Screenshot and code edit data
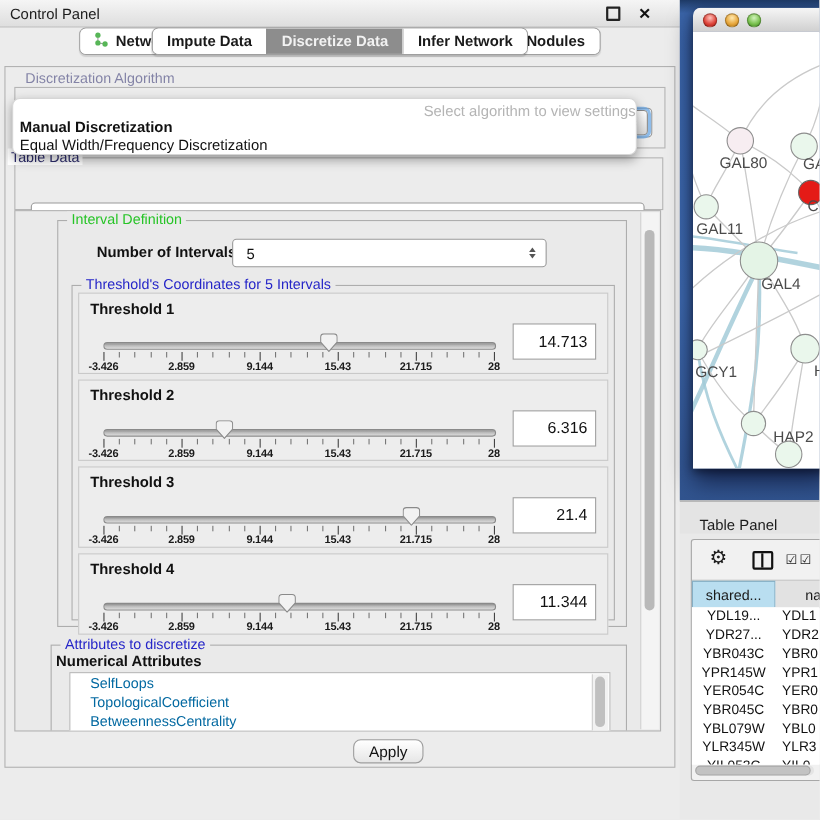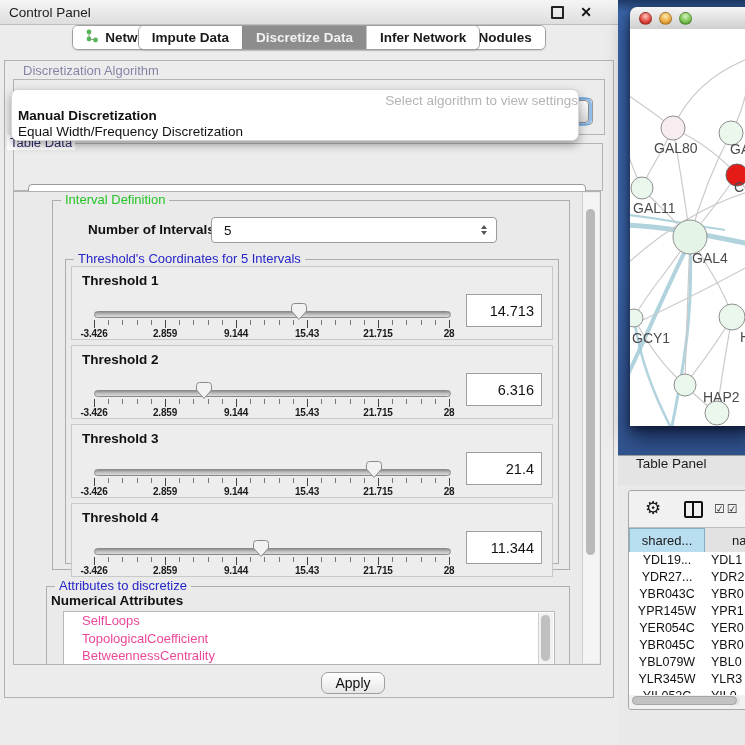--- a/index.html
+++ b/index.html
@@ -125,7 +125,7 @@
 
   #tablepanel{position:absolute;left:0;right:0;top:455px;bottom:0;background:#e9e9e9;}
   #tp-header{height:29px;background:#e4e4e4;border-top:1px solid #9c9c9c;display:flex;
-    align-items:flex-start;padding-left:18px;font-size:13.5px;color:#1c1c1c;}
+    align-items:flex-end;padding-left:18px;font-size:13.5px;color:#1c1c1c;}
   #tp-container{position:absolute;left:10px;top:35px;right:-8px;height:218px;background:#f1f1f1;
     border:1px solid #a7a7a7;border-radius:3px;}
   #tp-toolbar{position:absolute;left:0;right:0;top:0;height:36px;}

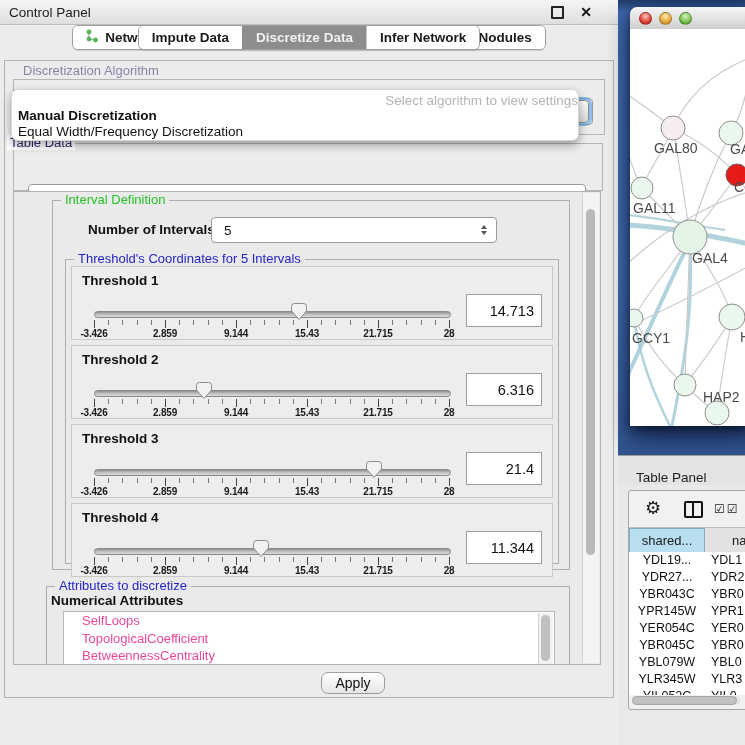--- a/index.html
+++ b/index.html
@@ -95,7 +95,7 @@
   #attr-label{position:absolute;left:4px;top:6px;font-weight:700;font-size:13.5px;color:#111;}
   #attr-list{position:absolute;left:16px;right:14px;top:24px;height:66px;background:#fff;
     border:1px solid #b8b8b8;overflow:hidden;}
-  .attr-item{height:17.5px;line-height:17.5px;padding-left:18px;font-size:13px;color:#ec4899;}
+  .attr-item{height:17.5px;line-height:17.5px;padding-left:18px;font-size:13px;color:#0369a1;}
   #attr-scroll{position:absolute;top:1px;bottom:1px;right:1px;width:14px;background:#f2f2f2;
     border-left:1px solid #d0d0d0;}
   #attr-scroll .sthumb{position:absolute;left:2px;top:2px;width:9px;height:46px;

==

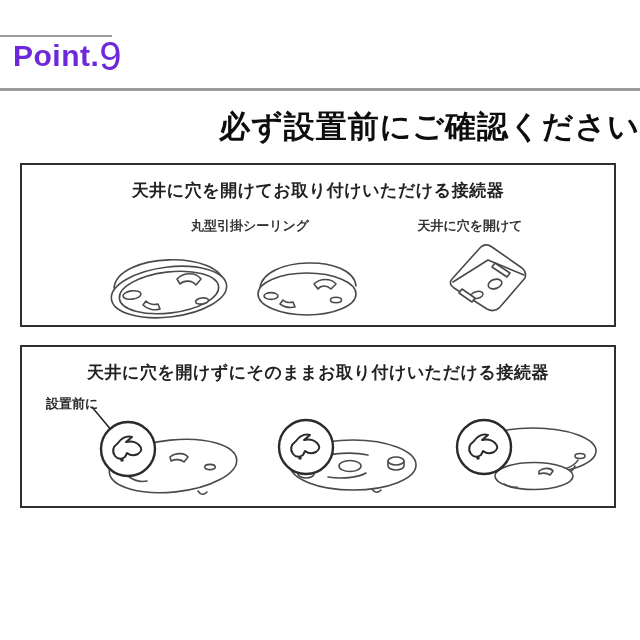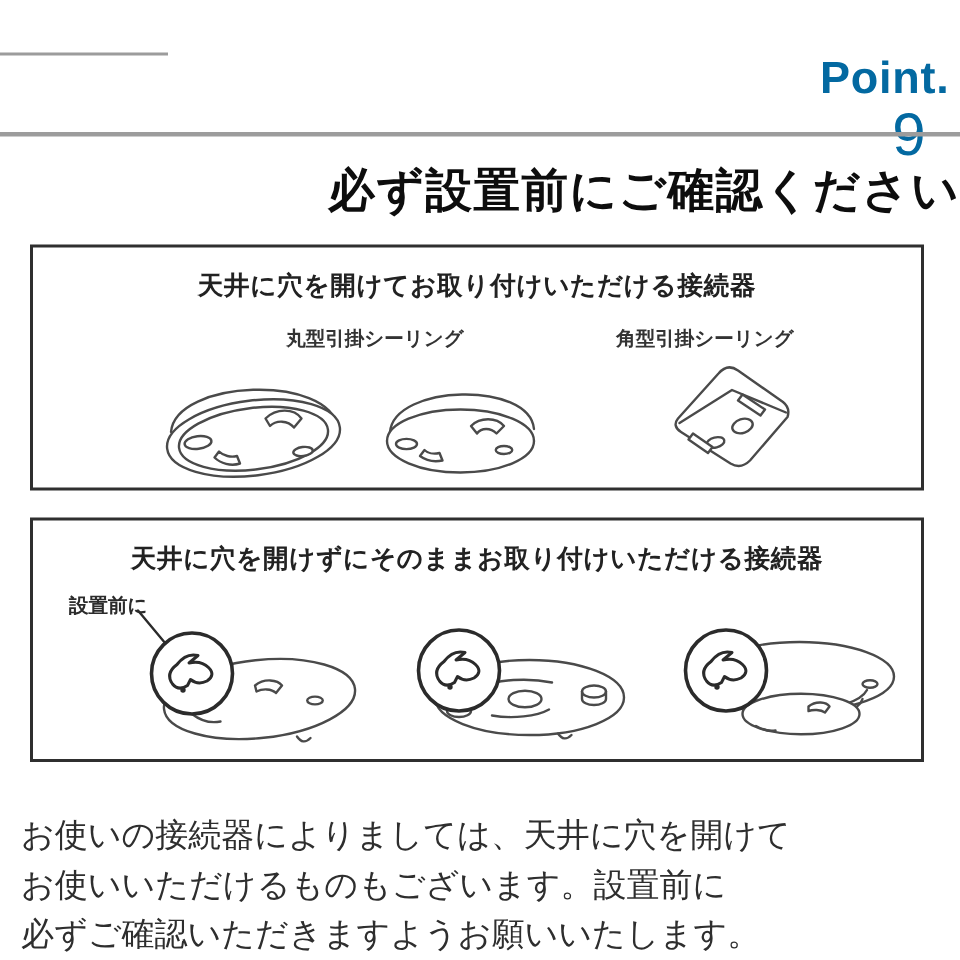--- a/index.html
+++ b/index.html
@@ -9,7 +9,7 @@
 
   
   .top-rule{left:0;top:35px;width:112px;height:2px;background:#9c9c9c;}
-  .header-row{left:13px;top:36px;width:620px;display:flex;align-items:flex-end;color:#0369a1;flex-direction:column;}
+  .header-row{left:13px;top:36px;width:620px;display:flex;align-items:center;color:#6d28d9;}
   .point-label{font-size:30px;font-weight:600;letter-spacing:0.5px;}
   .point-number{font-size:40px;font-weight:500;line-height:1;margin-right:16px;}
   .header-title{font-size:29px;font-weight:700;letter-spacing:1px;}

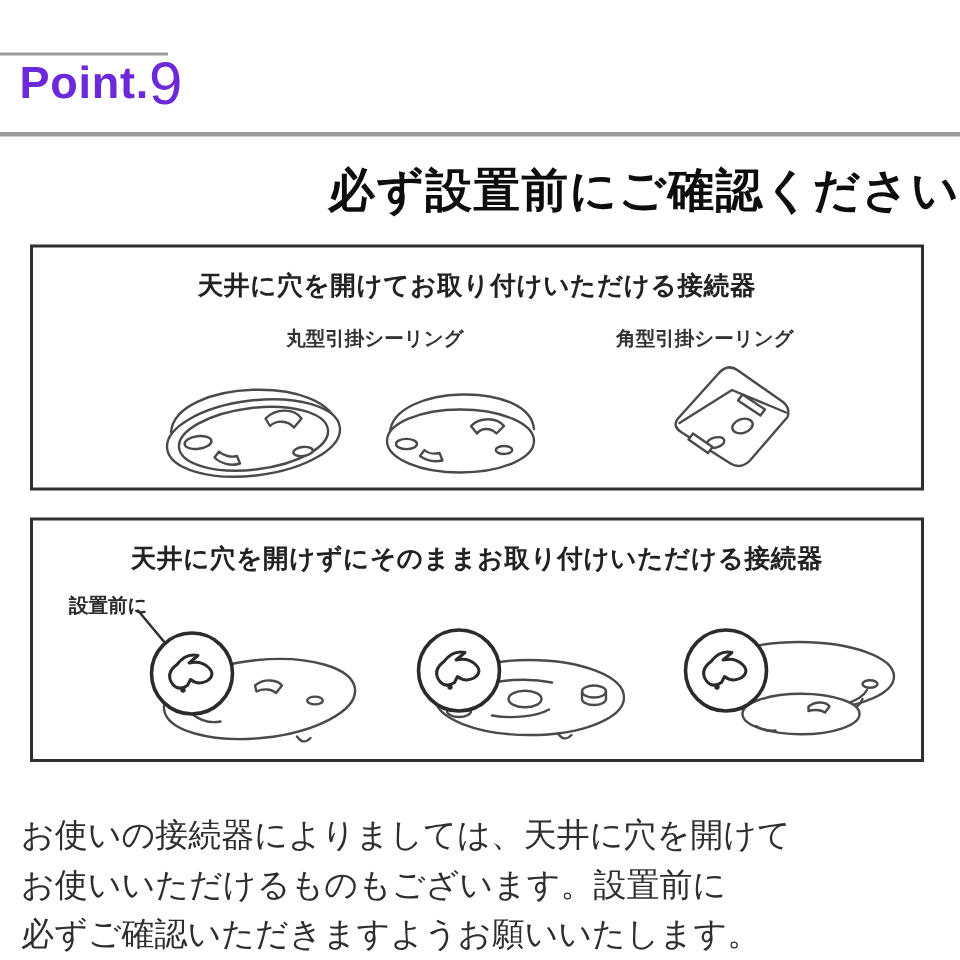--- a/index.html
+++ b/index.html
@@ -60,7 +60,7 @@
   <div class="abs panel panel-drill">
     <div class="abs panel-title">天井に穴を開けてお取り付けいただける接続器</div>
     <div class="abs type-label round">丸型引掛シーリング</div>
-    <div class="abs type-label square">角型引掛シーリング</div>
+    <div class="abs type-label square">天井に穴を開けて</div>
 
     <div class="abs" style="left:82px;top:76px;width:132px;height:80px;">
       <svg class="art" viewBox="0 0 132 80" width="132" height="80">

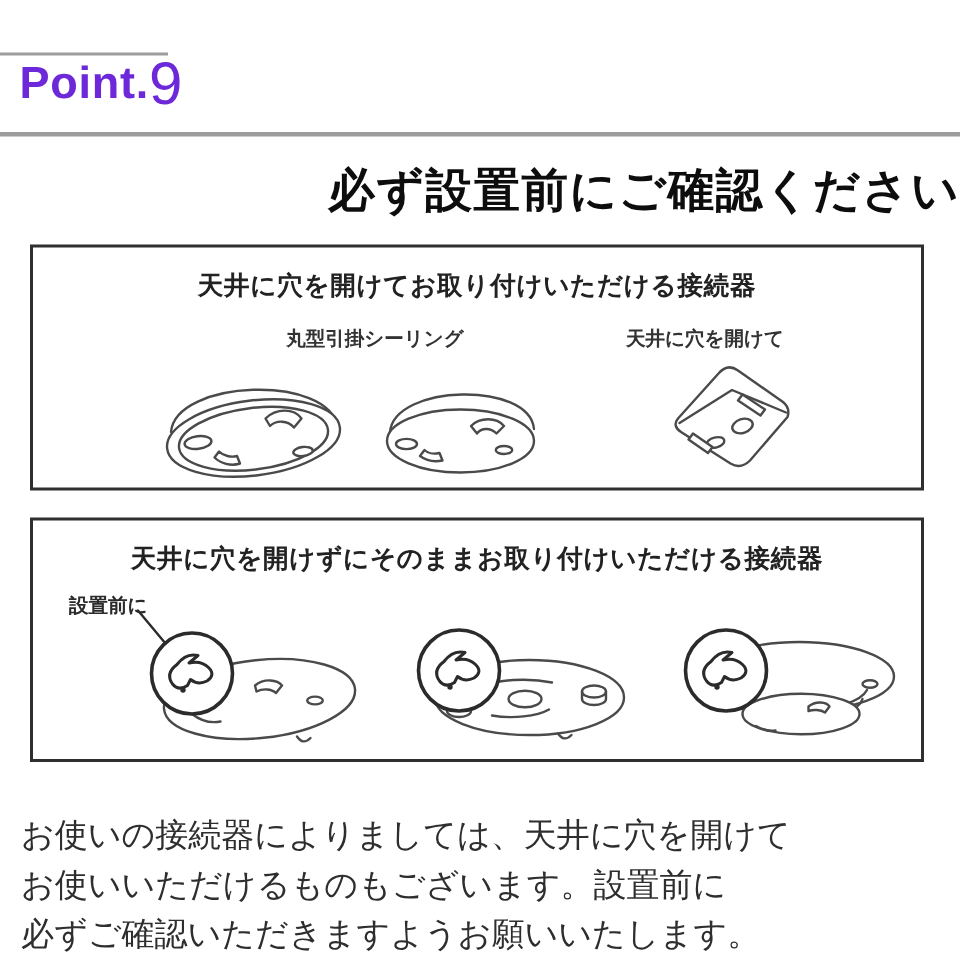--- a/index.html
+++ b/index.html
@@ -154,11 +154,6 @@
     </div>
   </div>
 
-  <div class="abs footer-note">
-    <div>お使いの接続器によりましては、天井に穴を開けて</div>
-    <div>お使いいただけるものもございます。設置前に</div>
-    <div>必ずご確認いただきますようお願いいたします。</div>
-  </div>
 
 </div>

Brief:
Total lines holding "label" in the records: report this figure alone.

Problem solution:
5